Task instructions
Exact repetition of a range: find the line containing "font-size: 13px ->" and the line containing "font-weight: none ->" in the material below, then repeat both and all lines between them, leaving pictures out.

Data supplied
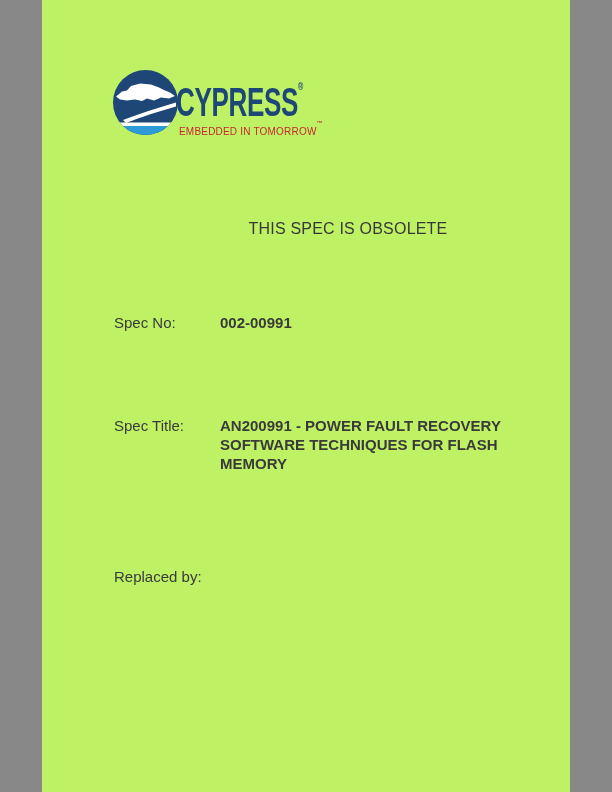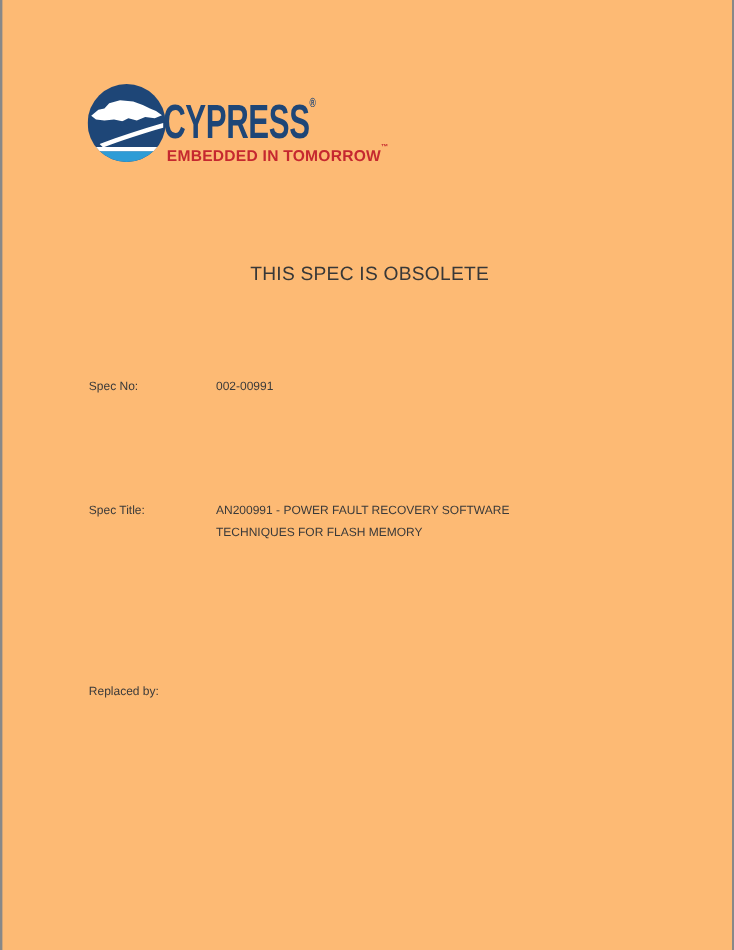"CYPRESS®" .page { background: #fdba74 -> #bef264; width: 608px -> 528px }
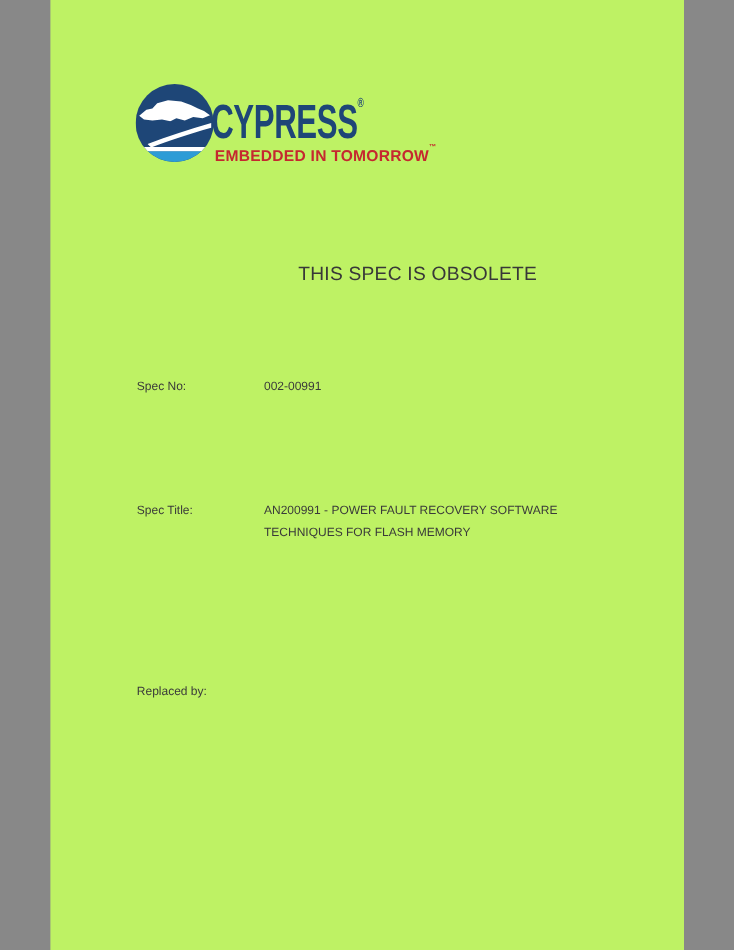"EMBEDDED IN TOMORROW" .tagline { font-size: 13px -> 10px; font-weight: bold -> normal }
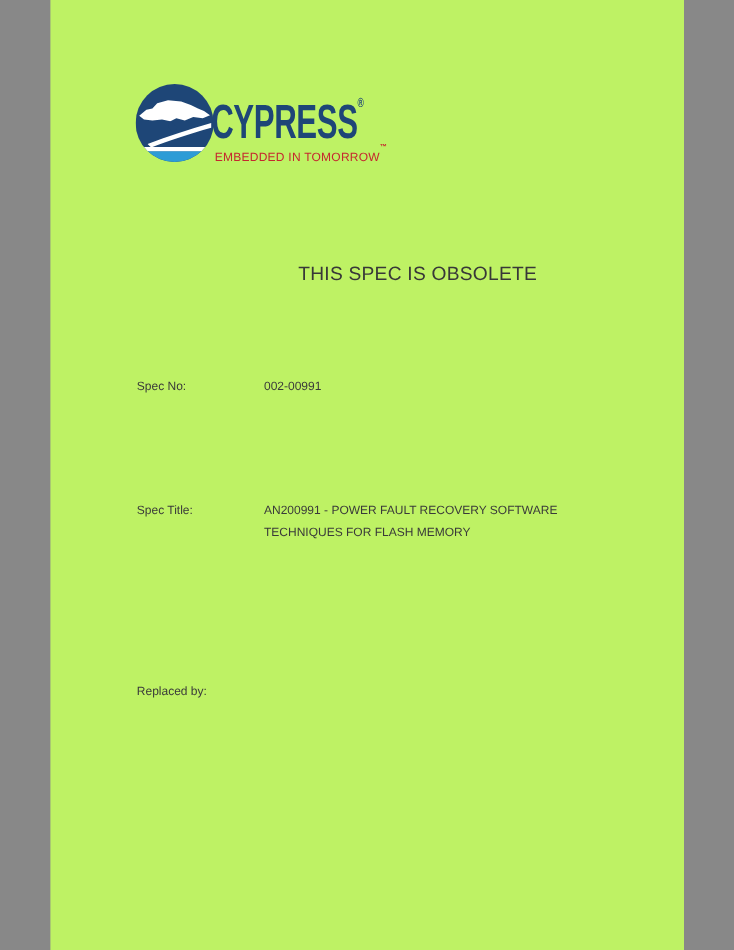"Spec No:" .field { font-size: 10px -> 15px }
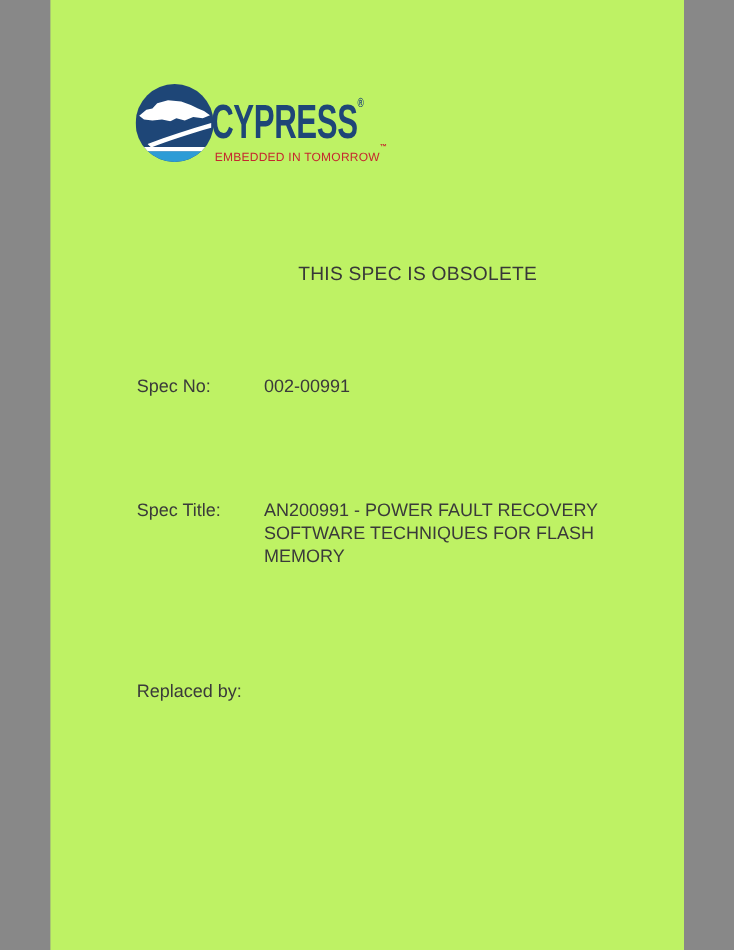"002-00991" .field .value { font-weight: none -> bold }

...

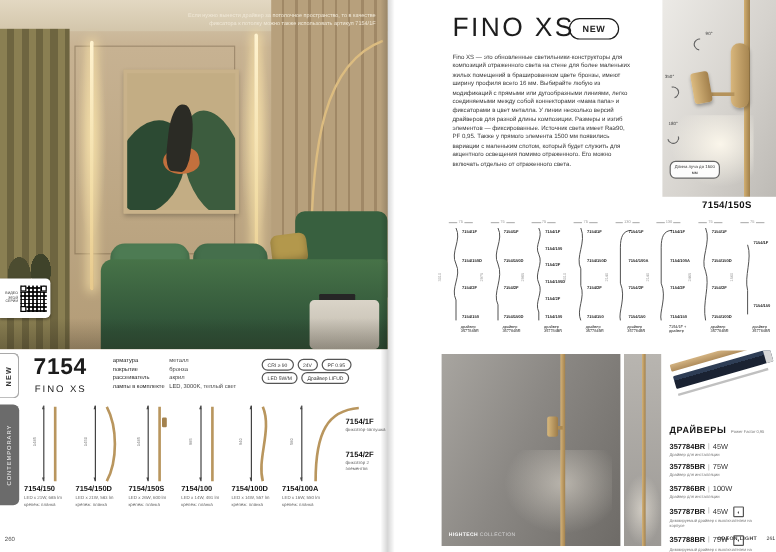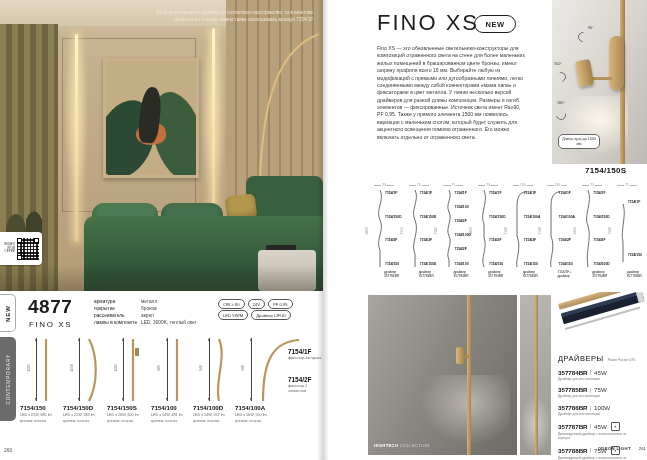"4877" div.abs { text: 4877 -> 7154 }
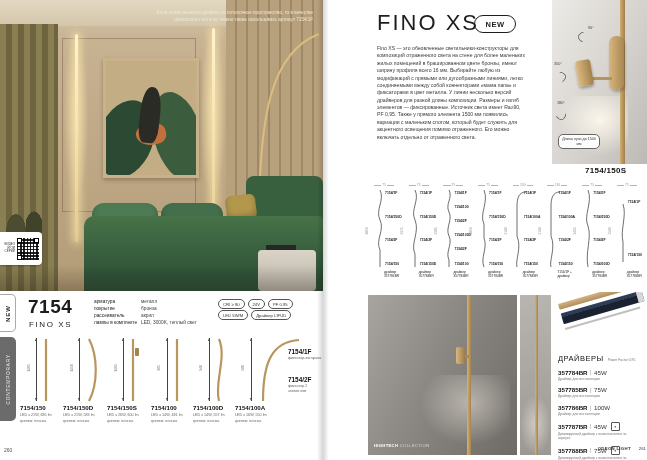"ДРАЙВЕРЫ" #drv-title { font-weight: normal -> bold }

Result of the exercise
"EMBEDDED IN TOMORROW" .tagline { font-size: 13px -> 10px; font-weight: bold -> normal }
"Spec No:" .field { font-size: 10px -> 15px }
"002-00991" .field .value { font-weight: none -> bold }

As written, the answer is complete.